**About this task**
What follows are records. Restate all of them word for word.
Dataset excerpts Start Marker
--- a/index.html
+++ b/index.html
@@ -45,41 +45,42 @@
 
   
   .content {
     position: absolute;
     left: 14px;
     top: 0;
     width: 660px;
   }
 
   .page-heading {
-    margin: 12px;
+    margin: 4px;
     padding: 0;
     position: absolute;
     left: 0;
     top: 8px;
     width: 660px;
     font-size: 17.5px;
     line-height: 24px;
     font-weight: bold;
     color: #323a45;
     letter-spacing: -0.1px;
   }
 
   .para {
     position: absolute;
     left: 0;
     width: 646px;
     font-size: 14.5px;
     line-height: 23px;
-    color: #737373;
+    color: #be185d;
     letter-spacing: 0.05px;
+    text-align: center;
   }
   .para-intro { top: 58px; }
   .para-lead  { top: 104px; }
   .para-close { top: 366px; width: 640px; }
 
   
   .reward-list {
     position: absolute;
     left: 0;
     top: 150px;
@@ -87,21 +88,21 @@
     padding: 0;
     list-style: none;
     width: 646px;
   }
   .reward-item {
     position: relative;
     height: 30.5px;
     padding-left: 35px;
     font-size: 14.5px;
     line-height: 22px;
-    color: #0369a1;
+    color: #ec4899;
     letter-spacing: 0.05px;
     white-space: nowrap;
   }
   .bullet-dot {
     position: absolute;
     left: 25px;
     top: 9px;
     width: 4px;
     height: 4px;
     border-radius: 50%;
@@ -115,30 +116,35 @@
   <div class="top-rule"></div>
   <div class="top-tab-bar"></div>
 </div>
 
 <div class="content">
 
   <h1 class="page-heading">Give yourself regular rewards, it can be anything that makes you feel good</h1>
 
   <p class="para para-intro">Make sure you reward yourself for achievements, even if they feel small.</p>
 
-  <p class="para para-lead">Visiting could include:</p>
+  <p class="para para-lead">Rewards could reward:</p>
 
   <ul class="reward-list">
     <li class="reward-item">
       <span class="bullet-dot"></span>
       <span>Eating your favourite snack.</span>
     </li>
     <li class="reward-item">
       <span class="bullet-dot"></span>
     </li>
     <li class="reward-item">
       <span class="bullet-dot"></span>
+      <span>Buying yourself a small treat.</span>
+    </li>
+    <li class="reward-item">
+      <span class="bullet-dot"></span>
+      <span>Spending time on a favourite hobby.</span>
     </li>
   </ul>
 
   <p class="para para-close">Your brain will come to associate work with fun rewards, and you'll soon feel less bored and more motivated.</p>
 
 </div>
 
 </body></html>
Dataset excerpts End Marker
**Result of this exercise**
--- a/index.html
+++ b/index.html
@@ -45,41 +45,42 @@
 
   
   .content {
     position: absolute;
     left: 14px;
     top: 0;
     width: 660px;
   }
 
   .page-heading {
-    margin: 12px;
+    margin: 4px;
     padding: 0;
     position: absolute;
     left: 0;
     top: 8px;
     width: 660px;
     font-size: 17.5px;
     line-height: 24px;
     font-weight: bold;
     color: #323a45;
     letter-spacing: -0.1px;
   }
 
   .para {
     position: absolute;
     left: 0;
     width: 646px;
     font-size: 14.5px;
     line-height: 23px;
-    color: #737373;
+    color: #be185d;
     letter-spacing: 0.05px;
+    text-align: center;
   }
   .para-intro { top: 58px; }
   .para-lead  { top: 104px; }
   .para-close { top: 366px; width: 640px; }
 
   
   .reward-list {
     position: absolute;
     left: 0;
     top: 150px;
@@ -87,21 +88,21 @@
     padding: 0;
     list-style: none;
     width: 646px;
   }
   .reward-item {
     position: relative;
     height: 30.5px;
     padding-left: 35px;
     font-size: 14.5px;
     line-height: 22px;
-    color: #0369a1;
+    color: #ec4899;
     letter-spacing: 0.05px;
     white-space: nowrap;
   }
   .bullet-dot {
     position: absolute;
     left: 25px;
     top: 9px;
     width: 4px;
     height: 4px;
     border-radius: 50%;
@@ -115,30 +116,35 @@
   <div class="top-rule"></div>
   <div class="top-tab-bar"></div>
 </div>
 
 <div class="content">
 
   <h1 class="page-heading">Give yourself regular rewards, it can be anything that makes you feel good</h1>
 
   <p class="para para-intro">Make sure you reward yourself for achievements, even if they feel small.</p>
 
-  <p class="para para-lead">Visiting could include:</p>
+  <p class="para para-lead">Rewards could reward:</p>
 
   <ul class="reward-list">
     <li class="reward-item">
       <span class="bullet-dot"></span>
       <span>Eating your favourite snack.</span>
     </li>
     <li class="reward-item">
       <span class="bullet-dot"></span>
     </li>
     <li class="reward-item">
       <span class="bullet-dot"></span>
+      <span>Buying yourself a small treat.</span>
+    </li>
+    <li class="reward-item">
+      <span class="bullet-dot"></span>
+      <span>Spending time on a favourite hobby.</span>
     </li>
   </ul>
 
   <p class="para para-close">Your brain will come to associate work with fun rewards, and you'll soon feel less bored and more motivated.</p>
 
 </div>
 
 </body></html>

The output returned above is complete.